Here in Cairo there is a limited supply of English speaking churches, and while Arabic churches probably provide a great "in" to the culture and the community, I can't understand what's going on and I really need to worship in a place where I know what people are saying. So far we have been worshipping at St. Andrews, which is a Reformed church (started by the Church of Scotland, currently with a Lutheran and an RCA pastor) that is "international and interdenominational." It seems to be pretty expected that volunteers worship there, but the average Friday worship attendance is maybe 30-40, and Sunday morning is less than 10. Tonight Sarah and I visited the Heliopolis Community Church which is also an English-speaking international/interdenominational church. There are, supposedly, 22 nationalities represented in the people that worship there, and also a significantly larger worshipping community. Tonight there were about 20 people, and Friday they usually have over 100, apparently. There were some noticeable differences tonight compared to St. Andrews--first being that the people at HCC sing! At St. Andrews the worship is highly liturgical--in that everything-including-the-readings-and-prayers-is-printed-in-the-bulletin kind of way--and the average service includes two or three hymns that most people don't sing. At HCC tonight we sang about 8 songs--some traditional hymns (The Church's One Foundation was one), some more chorus-like (but none of the choruses that I normally rebel against)--and everyone was singing like they meant it. It was wonderful. The message was one I didn't completely agree with (big surprise there) but I was able to take something away that could be adapted to my understanding of God. The community seemed to actually care--there were concerns and celebrations, Sarah and I introduced ourselves, we were prayed for during the prayers of the people, we were welcomed profusely afterward. Though the pastor is more conservative than I am, and I think I like the pastor and pastor's family at St. Andrews more (as people and possibly as a preacher), I think I prefer the sense of community and the enthusiastic singing of HCC. I suspect I will split my time between those churches, because I just can't handle a year of a non-singing church. Singing is too important to me and my journey. Just saying.

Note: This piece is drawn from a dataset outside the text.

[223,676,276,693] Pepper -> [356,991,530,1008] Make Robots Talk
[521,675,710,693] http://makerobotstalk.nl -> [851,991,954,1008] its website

How did we get to HCC? We took the tram. It's a part of the Metro system, I guess, but it's all above ground and it runs to places the Metro doesn't. For example, to Heliopolis. We got on around 5pm, which is really close to iftar (breaking the fast--when the sun goes down, Muslims eat at last). No one was on the train, and it started going at breakneck speed--literally! It went so fast that we were bumping and jostling around, as in boing! boing! boing! aaah! I was afraid one of us might just bounce out of the seat or even out of the window! It was crazy!! There was no traffic (everyone's inside getting ready to eat) so we didn't have to stop at street crossings...there was no one waiting to get on so we only slowed down and stops...it was quite the adventure. We couldn't talk to each other because it was loud (track noise and the wind literally RUSHING in the windows), but we laughed like crazy the whole way. We finally got to what we thought was the stop, but we couldn't find the church. We used our cell phone (thank goodness for the Cairo travelling mobile!) to call Nancy, who lives in Heliopolis and worships at HCC on Fridays, to ask for directions. When she heard where we were, she said "I'll come pick you up." She drives, so she came and got us and drove us to the church. She was right--we never would have found it. It is a nondescript building behind a big wall with no sign! We were very lucky to have her. After she took us to the church, she showed us how to get back to the tram stop we SHOULD have gotten off at--thank goodness because guess what? It's really close and convenient. And the tram only costs 25 piastres one way. Anyway, it was a big adventure, and one well worth it. The singing alone made it worth it. I'm excited to visit on a Friday when there are more people and even more singing, and real musical instruments (not just an electric piano). I think I can probably live with guitars and words on a screen (they're from the book, I think, but the books are expensive and there are apparently a lot of people on Fridays...on Sundays they use the book) and even with the conservative sermons to have people actually sing in church. I am that desperate.
A note about holy days: You notice that Friday is the bigger day...the weekend here is Friday-Saturday for most people and for the government. Most schools (except Christian-run schools like RCG), offices, businesses, etc, operate Sunday-Thursday. Friday is the Muslim holy day and is also the main church day, especially for protestants. Orthodox people worship primarily on Sunday and Wednesday. Friday is the first day of the weekend, and it takes some getting used to to go to church on the first day of the weekend, but it's worth it because there are more people. My weekend is Friday and Sunday, and I definitely prefer going on Friday because then I have Sunday (the first day of the Egyptian workweek) to do things, hang out, etc. It's much easier to go to the souk, visit the shops, and do fun things because they run weekday hours on one of my days off! I love it. Also, I can sleep in. yay. Anyway....that's the scoop on churches so far.